For treatment-resistant depression, the lengthy process of trying different medications can add frustration on top of an already overwhelming condition. That's why many who experience depression and those who treat them are considering wider use of ketamine, a dissociative drug taken by recreational users to feel more detached from reality and themselves.
A new study by clinical researchers at the Karolinska Institutet in Sweden, and published in the June 2020 issue of Translational Psychiatry, is highlighting why this drug works so quickly and how even low doses can be beneficial for those with major depressive disorder.
Researchers used brain scans of 30 participants who had tried the most commonly prescribed antidepressant treatment—selective serotonin reuptake inhibitors (SSRIs), such as Celexa, Lexapro, Prozac, Paxil, and Zoloft—and not received relief from their depression.
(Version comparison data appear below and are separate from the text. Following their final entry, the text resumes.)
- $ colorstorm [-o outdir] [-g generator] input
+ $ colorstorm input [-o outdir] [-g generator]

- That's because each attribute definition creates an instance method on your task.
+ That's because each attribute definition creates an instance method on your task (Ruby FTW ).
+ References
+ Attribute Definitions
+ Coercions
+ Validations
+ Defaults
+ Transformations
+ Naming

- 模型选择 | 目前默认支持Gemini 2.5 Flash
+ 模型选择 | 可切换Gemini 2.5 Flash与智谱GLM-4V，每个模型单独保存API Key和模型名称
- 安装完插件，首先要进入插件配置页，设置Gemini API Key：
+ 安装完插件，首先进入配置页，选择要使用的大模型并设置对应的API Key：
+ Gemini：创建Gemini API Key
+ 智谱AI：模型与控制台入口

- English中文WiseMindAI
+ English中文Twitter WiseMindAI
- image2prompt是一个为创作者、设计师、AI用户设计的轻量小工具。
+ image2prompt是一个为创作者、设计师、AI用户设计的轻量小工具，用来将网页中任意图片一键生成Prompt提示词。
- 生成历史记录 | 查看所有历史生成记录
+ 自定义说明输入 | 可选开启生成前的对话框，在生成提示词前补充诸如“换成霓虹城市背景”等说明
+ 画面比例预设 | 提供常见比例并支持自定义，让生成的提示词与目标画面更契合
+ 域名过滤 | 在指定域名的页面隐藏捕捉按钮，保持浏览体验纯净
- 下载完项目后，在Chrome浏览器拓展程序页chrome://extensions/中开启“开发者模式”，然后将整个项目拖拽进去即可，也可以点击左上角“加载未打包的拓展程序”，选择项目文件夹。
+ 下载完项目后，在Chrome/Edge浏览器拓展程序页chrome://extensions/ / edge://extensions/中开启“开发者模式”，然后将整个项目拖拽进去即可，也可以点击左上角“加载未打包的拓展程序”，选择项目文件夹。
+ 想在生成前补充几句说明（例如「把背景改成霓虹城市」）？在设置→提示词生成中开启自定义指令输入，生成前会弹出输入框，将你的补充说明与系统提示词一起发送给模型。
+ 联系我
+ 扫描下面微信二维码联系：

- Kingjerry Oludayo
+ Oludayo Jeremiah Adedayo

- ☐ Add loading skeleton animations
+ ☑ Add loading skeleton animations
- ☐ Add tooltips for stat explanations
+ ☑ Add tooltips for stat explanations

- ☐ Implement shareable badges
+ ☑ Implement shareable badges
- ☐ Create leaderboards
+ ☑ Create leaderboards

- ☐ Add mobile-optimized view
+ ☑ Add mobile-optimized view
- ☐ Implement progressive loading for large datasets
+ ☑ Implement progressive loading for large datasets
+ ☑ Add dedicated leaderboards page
After a low dose of 0.5mg of ketamine, the scans showed that they had an increased number of serotonin 1B receptors.
Serotonin is a chemical your body produces that sends signals between your nerve cells, and it's been shown to contribute to mood regulation and feelings of wellbeing.
SSRIs work by increasing levels of serotonin in the brain, but if there are not enough receptors to "catch" the chemical, they often don't work as well as they could. Increasing the number of receptors allows more serotonin and another feel-good neurotransmitter, dopamine, to be released more efficiently, and this can reduce depressive symptoms.
In the research, this process happened within 24 to 72 hours after the ketamine dose for 72% of participants.1
Over 17 million people or about 7% of all adults in the U.S. are dealing with depression. While the majority of those with depression receive some combination of therapy and medication, as much as 35% of people who have suffered a major depressive episode do not receive treatment.
"These results aren't surprising, since one of the most compelling aspects of ketamine is that it works very quickly, sometimes within hours"
Although the recent study was relatively small in terms of participant size, and brief in duration, it does add to the research being done about the effectiveness of ketamine as an antidepressant option. However, this is far from being a new treatment.
According to the European Journal of Anaesthesiology, the history of ketamine starts in the early 1950s, when chemists developed the drug as a veterinary anesthetic. About a decade later, it began being used on humans but was found to produce a trance-like, dissociative state. That's part of the reason it's currently used in emergency rooms, Heinzerling says, for issues like resetting a dislocated shoulder.
The drug's antidepressant effect, though, wasn't widely reported until 2000, in a study published in Biological Psychiatry.
Although that was an even smaller study—only seven participants—it did kick off a wider investigation of the medication, which eventually led to FDA approval in 2019 of esketamine, a form of the drug that is delivered via nasal spray.
"Part of ketamine's utility is that it has many uses, and has been extensively used on the battlefield, as well as in the rescue of the Thai soccer team from a cave [in 2019]. It can lift mood, reduce anxiety, and improve sleep. But it absolutely shouldn't be seen as something you can use on your own as a way to self-medicate."
Because the effects of ketamine are considered short-lived compared to other types of antidepressants, and because higher doses can cause people to fall into a "k-hole" that significantly impairs perception, it is unlikely ketamine would be prescribed as a standalone, long-term treatment for those with depression, even those who are treatment-resistant, says Heinzerling.
Also, since it's a narcotic-classed drug, it does have an addiction risk, he adds.5 It's related to PCP, and has been a party drug with the nickname "Special K." That's why ketamine doses are often administered on-site, where patients can be supervised to make sure they aren't dropping into a k-hole or showing signs of addiction.
That said, there are many patients who are finding relief with short-term ketamine usage, Heinzerling adds. The drug is proving beneficial for helping people as they navigate to the treatment that works best for them—which may involve other medications, cognitive behavioral therapy, or other options—a process that can sometimes take years.
For example, he says, a patient is often given a new antidepressant with a very gradually increasing dose, so it may take two weeks to nearly four months to know if it's working the way it should. If not, the patient needs to go back to square one, trying another treatment—for another four months, and so on.
"Making this more challenging is that even if you do find a medication that works for you, it might stop working at some point," says Heinzerling. "Then you have to go through the process again. So, a treatment like ketamine that can fill in the gap is very helpful. But keep in mind that this is not a first-line treatment, but instead, a short-term aid."